INPUT DATA
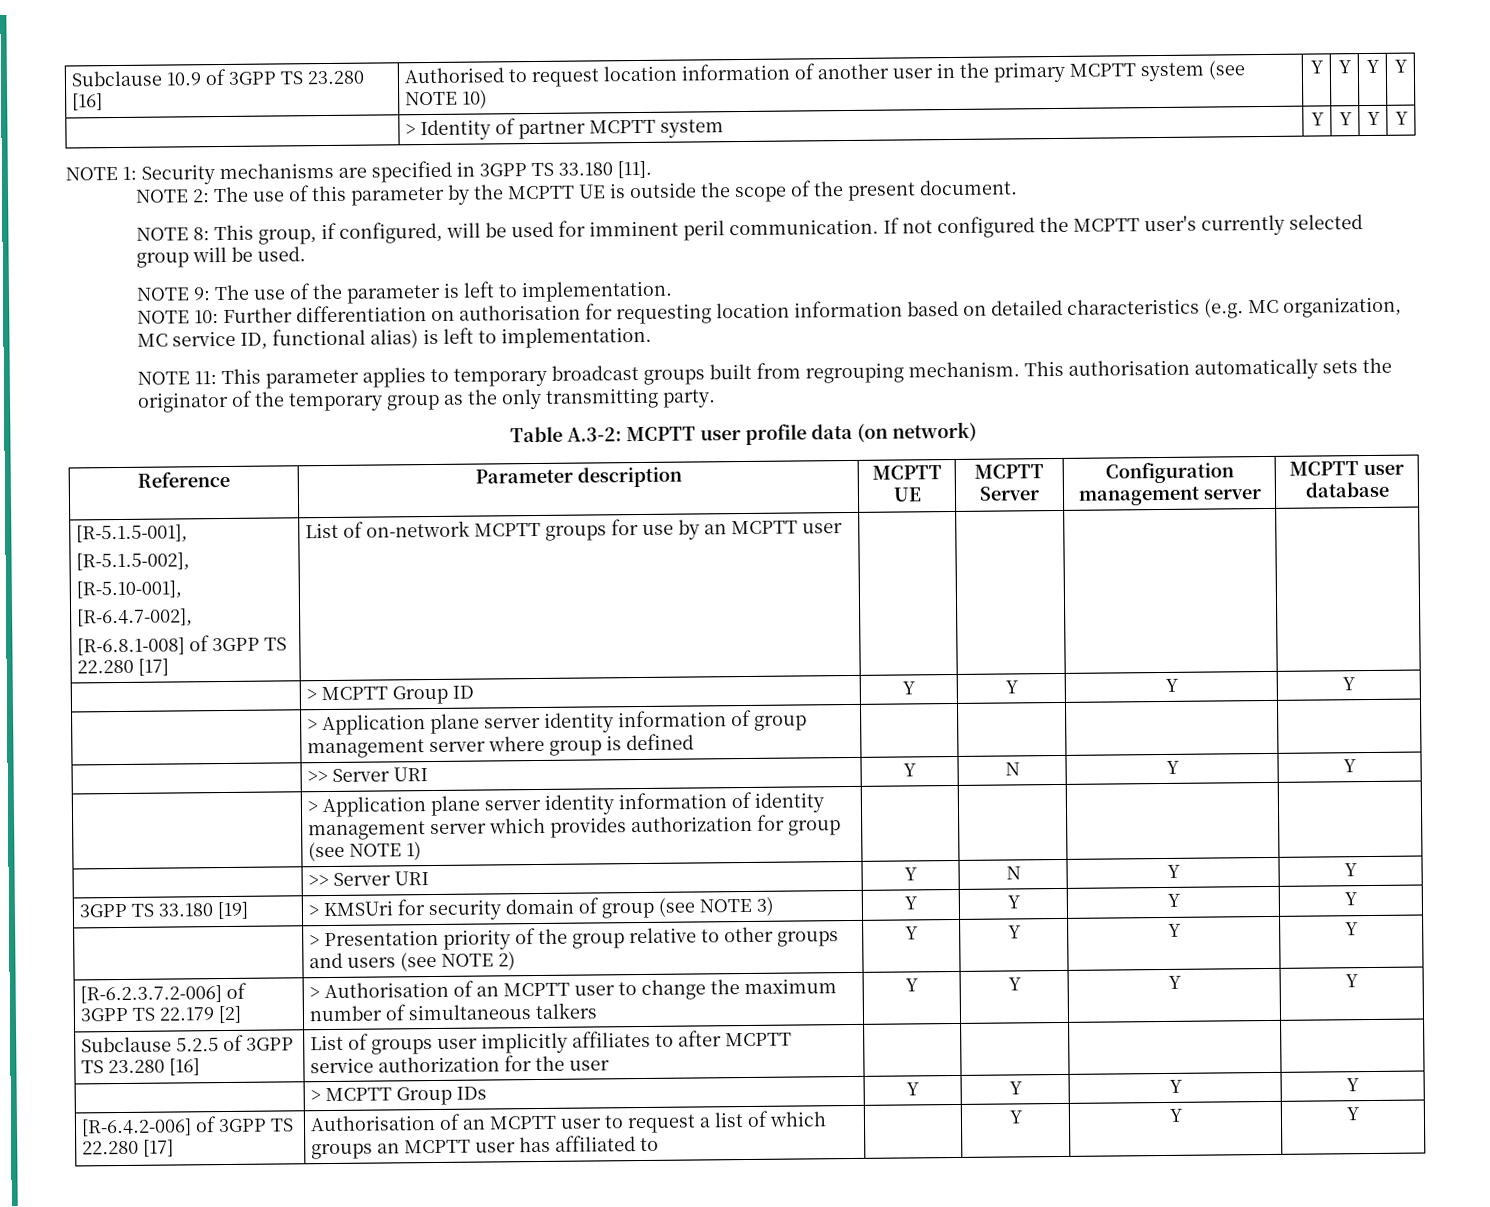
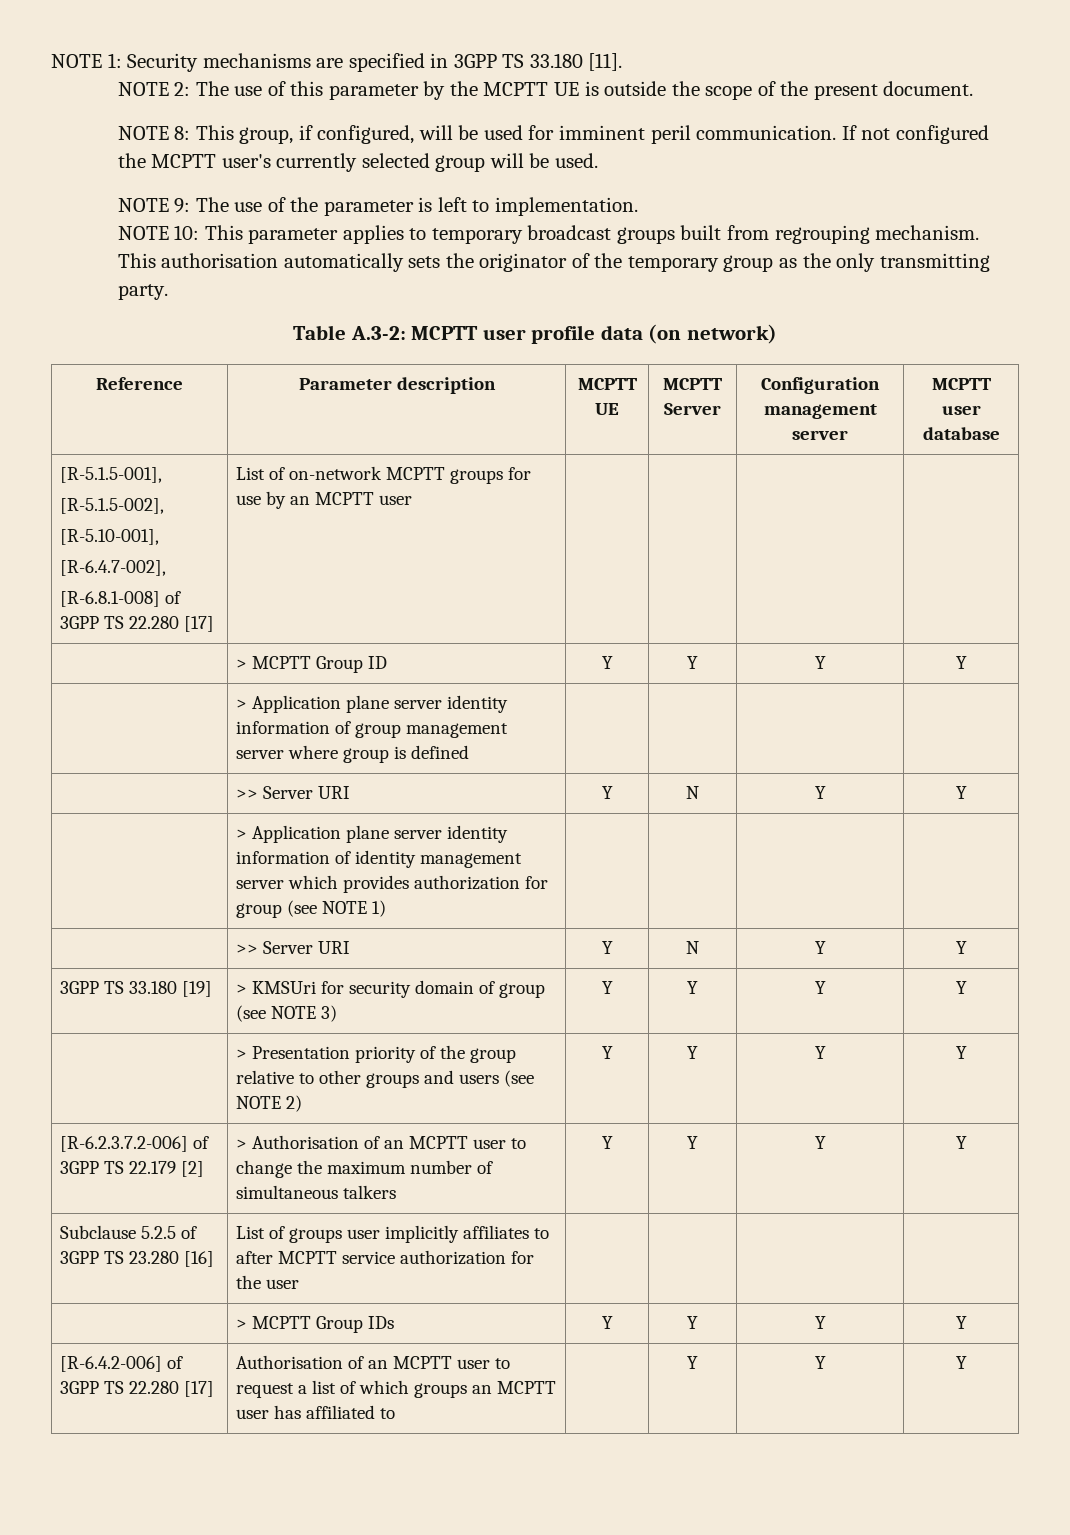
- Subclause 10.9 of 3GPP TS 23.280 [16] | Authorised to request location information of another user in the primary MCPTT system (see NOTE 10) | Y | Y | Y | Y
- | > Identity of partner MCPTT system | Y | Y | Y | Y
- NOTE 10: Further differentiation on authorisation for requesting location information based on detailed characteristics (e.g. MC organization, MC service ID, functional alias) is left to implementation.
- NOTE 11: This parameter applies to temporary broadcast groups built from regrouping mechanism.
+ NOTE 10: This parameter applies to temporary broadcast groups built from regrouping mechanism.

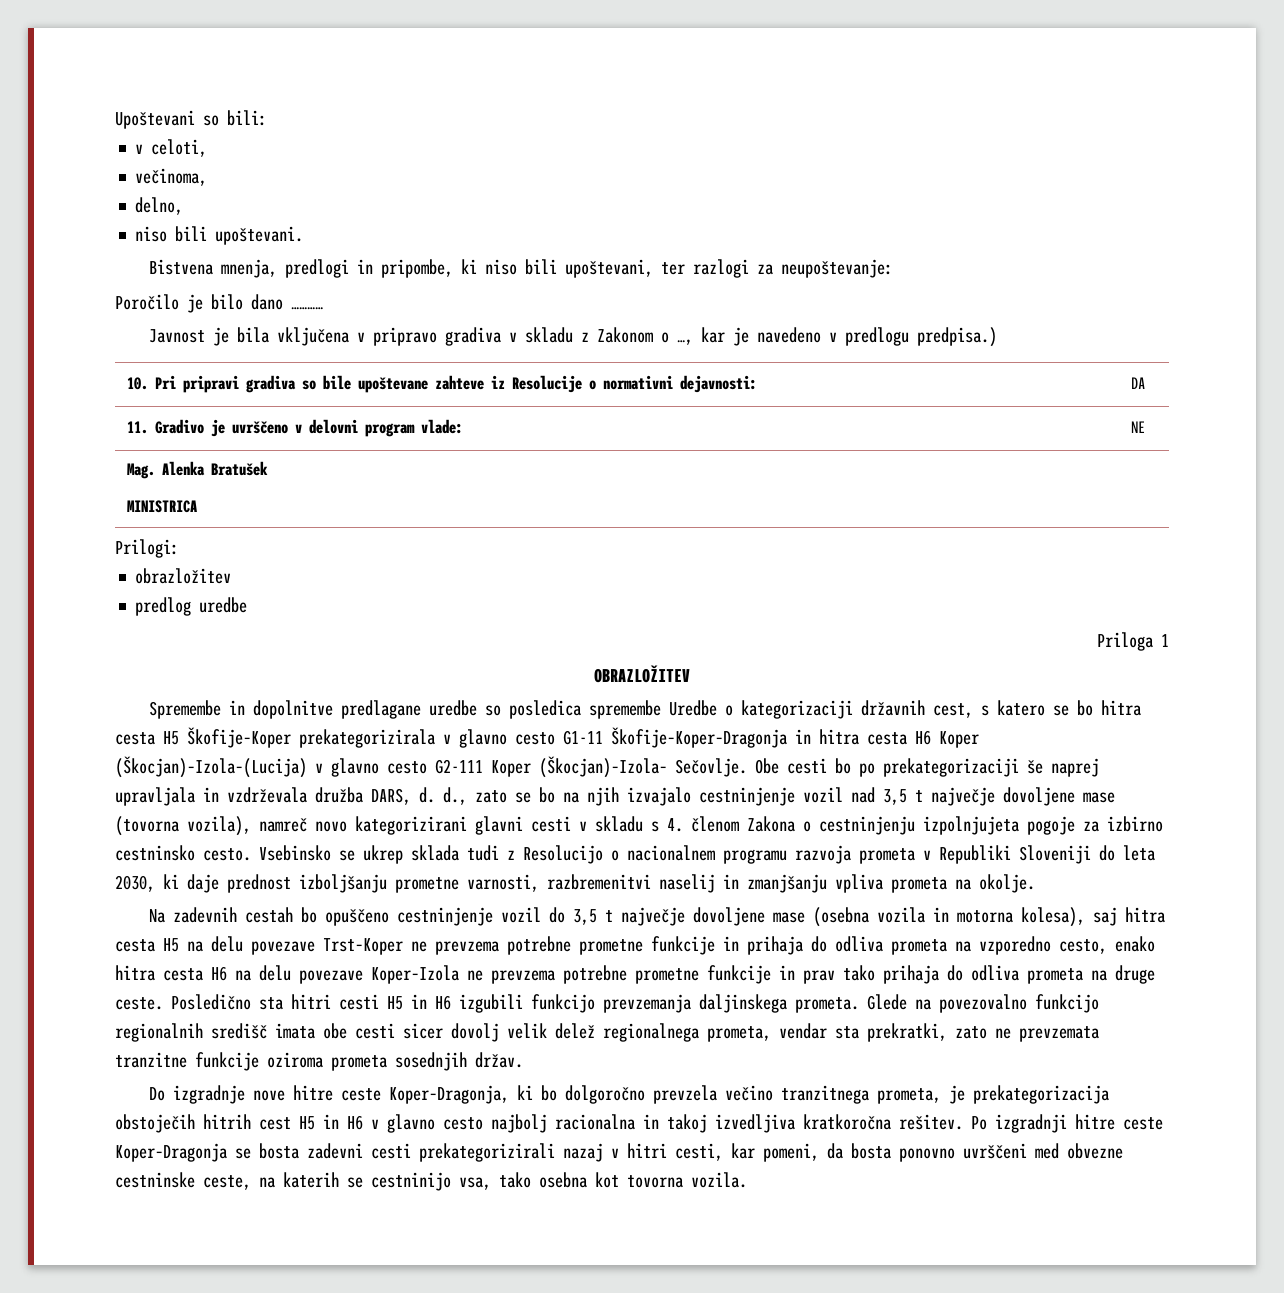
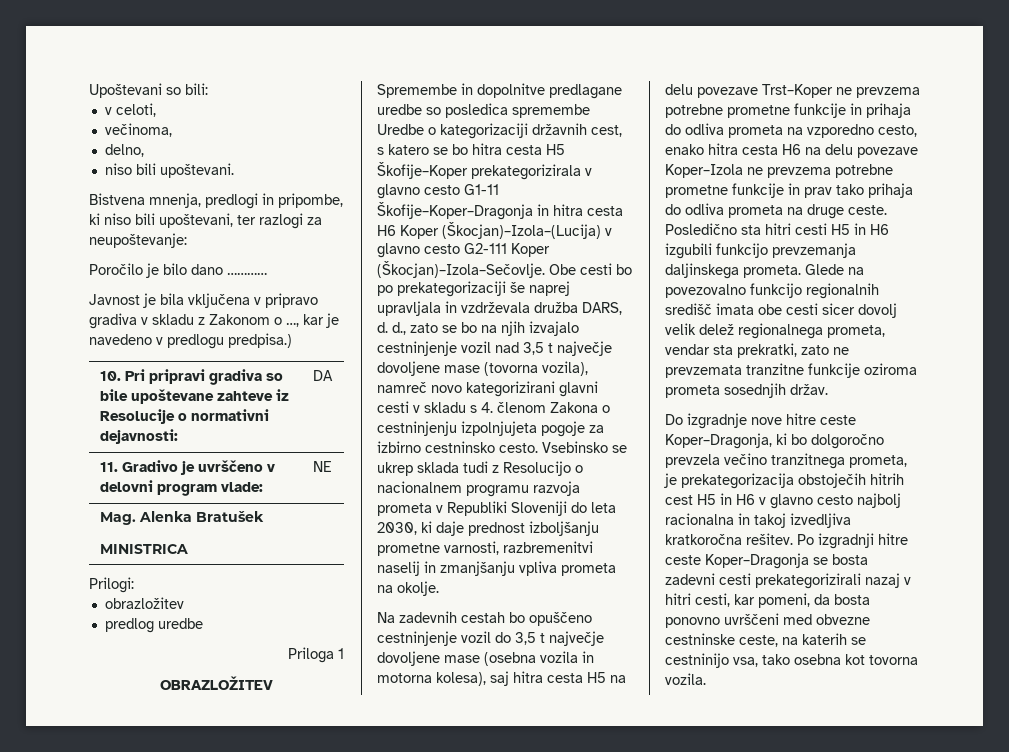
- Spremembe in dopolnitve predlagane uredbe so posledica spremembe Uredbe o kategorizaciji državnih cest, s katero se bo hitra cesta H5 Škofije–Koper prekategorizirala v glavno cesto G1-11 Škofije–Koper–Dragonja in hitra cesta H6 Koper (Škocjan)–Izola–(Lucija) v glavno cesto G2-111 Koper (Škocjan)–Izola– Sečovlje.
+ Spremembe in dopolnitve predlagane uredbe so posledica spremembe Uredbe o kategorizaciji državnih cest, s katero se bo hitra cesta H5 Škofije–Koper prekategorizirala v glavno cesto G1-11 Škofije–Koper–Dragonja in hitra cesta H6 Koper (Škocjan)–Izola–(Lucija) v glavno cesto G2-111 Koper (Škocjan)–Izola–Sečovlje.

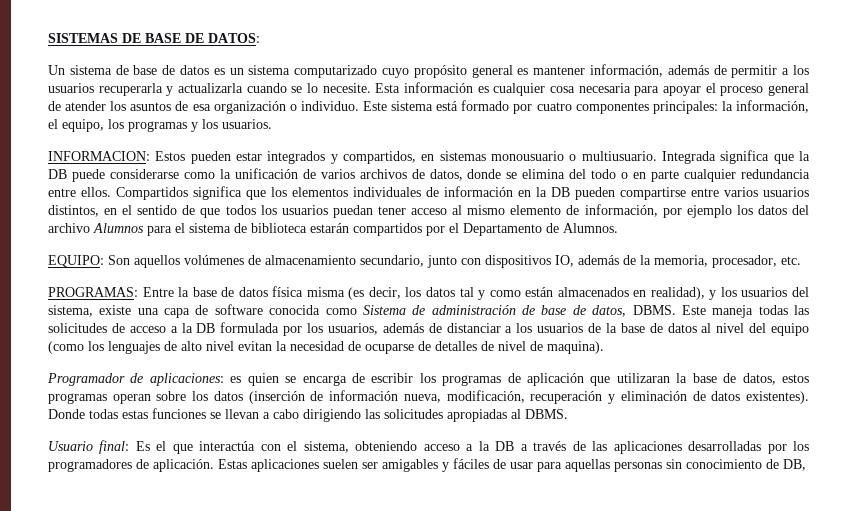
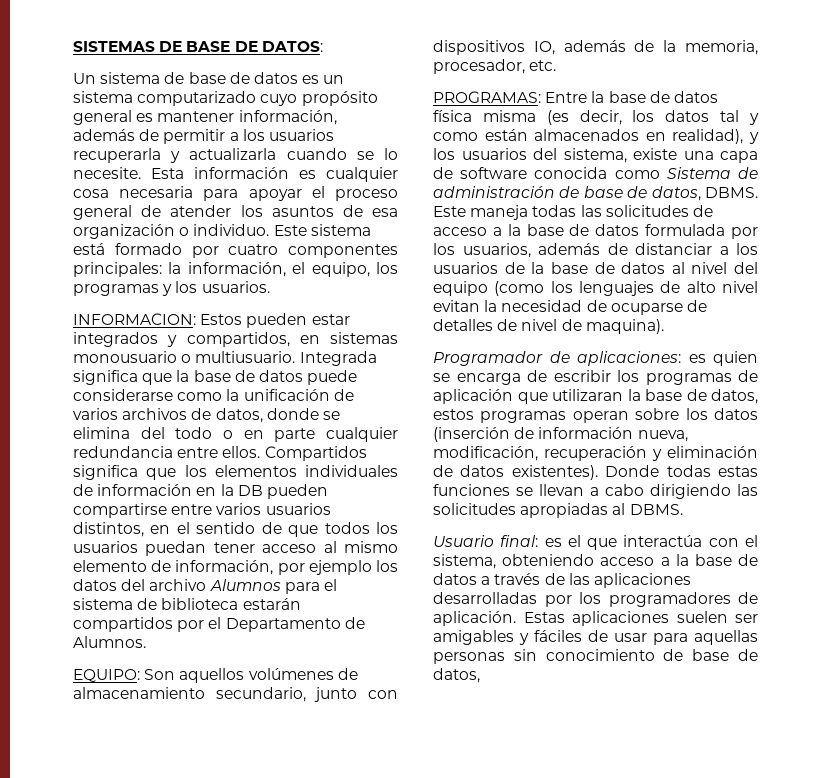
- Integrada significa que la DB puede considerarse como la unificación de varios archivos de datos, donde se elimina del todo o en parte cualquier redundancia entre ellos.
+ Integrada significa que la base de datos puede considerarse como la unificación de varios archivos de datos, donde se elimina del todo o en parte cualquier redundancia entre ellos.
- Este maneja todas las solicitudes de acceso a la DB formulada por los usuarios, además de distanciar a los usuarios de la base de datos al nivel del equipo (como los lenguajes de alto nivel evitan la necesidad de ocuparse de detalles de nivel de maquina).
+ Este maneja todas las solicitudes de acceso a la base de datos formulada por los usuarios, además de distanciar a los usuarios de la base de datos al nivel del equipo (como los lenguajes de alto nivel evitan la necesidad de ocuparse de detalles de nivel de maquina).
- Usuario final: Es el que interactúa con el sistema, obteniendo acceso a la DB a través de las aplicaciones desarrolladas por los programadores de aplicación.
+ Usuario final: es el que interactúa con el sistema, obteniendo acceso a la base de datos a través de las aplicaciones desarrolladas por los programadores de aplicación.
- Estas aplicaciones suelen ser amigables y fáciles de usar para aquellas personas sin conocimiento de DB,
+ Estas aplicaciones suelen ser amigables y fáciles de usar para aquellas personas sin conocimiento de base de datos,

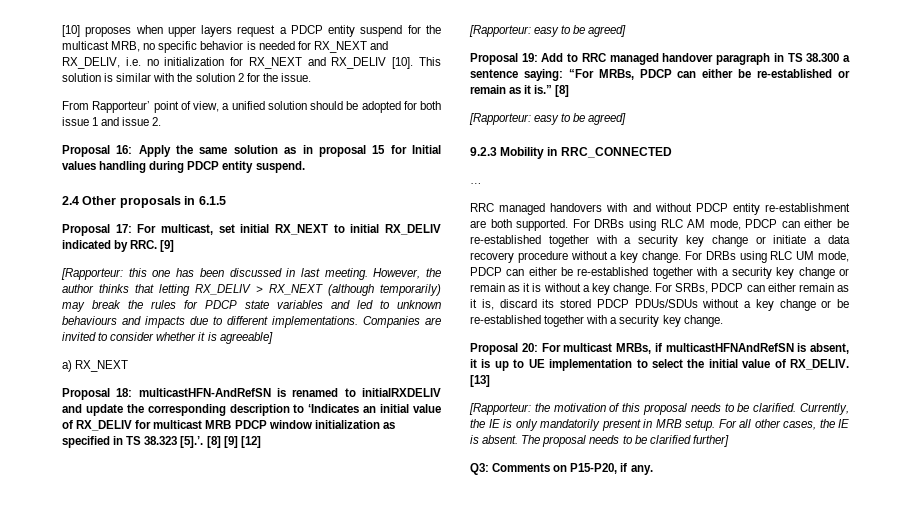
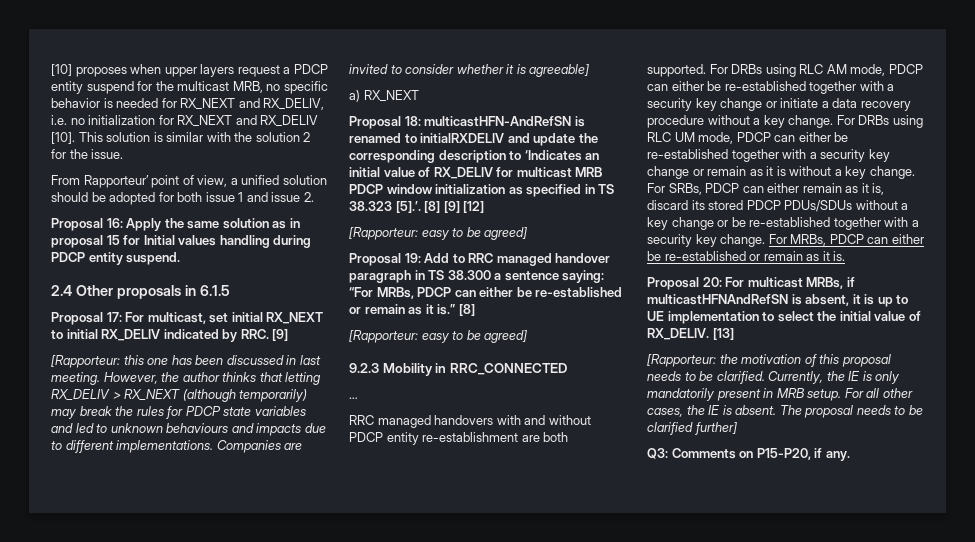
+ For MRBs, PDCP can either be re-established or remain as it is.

TASK BRIEF
Since the pictures are not wanted, transcribe only the rest of the material above, exactly as it stands.

OUTPUT OF THE EXERCISE
- Subclause 10.9 of 3GPP TS 23.280 [16] | Authorised to request location information of another user in the primary MCPTT system (see NOTE 10) | Y | Y | Y | Y
- | > Identity of partner MCPTT system | Y | Y | Y | Y
- NOTE 10: Further differentiation on authorisation for requesting location information based on detailed characteristics (e.g. MC organization, MC service ID, functional alias) is left to implementation.
- NOTE 11: This parameter applies to temporary broadcast groups built from regrouping mechanism.
+ NOTE 10: This parameter applies to temporary broadcast groups built from regrouping mechanism.

- Spremembe in dopolnitve predlagane uredbe so posledica spremembe Uredbe o kategorizaciji državnih cest, s katero se bo hitra cesta H5 Škofije–Koper prekategorizirala v glavno cesto G1-11 Škofije–Koper–Dragonja in hitra cesta H6 Koper (Škocjan)–Izola–(Lucija) v glavno cesto G2-111 Koper (Škocjan)–Izola– Sečovlje.
+ Spremembe in dopolnitve predlagane uredbe so posledica spremembe Uredbe o kategorizaciji državnih cest, s katero se bo hitra cesta H5 Škofije–Koper prekategorizirala v glavno cesto G1-11 Škofije–Koper–Dragonja in hitra cesta H6 Koper (Škocjan)–Izola–(Lucija) v glavno cesto G2-111 Koper (Škocjan)–Izola–Sečovlje.

- Integrada significa que la DB puede considerarse como la unificación de varios archivos de datos, donde se elimina del todo o en parte cualquier redundancia entre ellos.
+ Integrada significa que la base de datos puede considerarse como la unificación de varios archivos de datos, donde se elimina del todo o en parte cualquier redundancia entre ellos.
- Este maneja todas las solicitudes de acceso a la DB formulada por los usuarios, además de distanciar a los usuarios de la base de datos al nivel del equipo (como los lenguajes de alto nivel evitan la necesidad de ocuparse de detalles de nivel de maquina).
+ Este maneja todas las solicitudes de acceso a la base de datos formulada por los usuarios, además de distanciar a los usuarios de la base de datos al nivel del equipo (como los lenguajes de alto nivel evitan la necesidad de ocuparse de detalles de nivel de maquina).
- Usuario final: Es el que interactúa con el sistema, obteniendo acceso a la DB a través de las aplicaciones desarrolladas por los programadores de aplicación.
+ Usuario final: es el que interactúa con el sistema, obteniendo acceso a la base de datos a través de las aplicaciones desarrolladas por los programadores de aplicación.
- Estas aplicaciones suelen ser amigables y fáciles de usar para aquellas personas sin conocimiento de DB,
+ Estas aplicaciones suelen ser amigables y fáciles de usar para aquellas personas sin conocimiento de base de datos,

+ For MRBs, PDCP can either be re-established or remain as it is.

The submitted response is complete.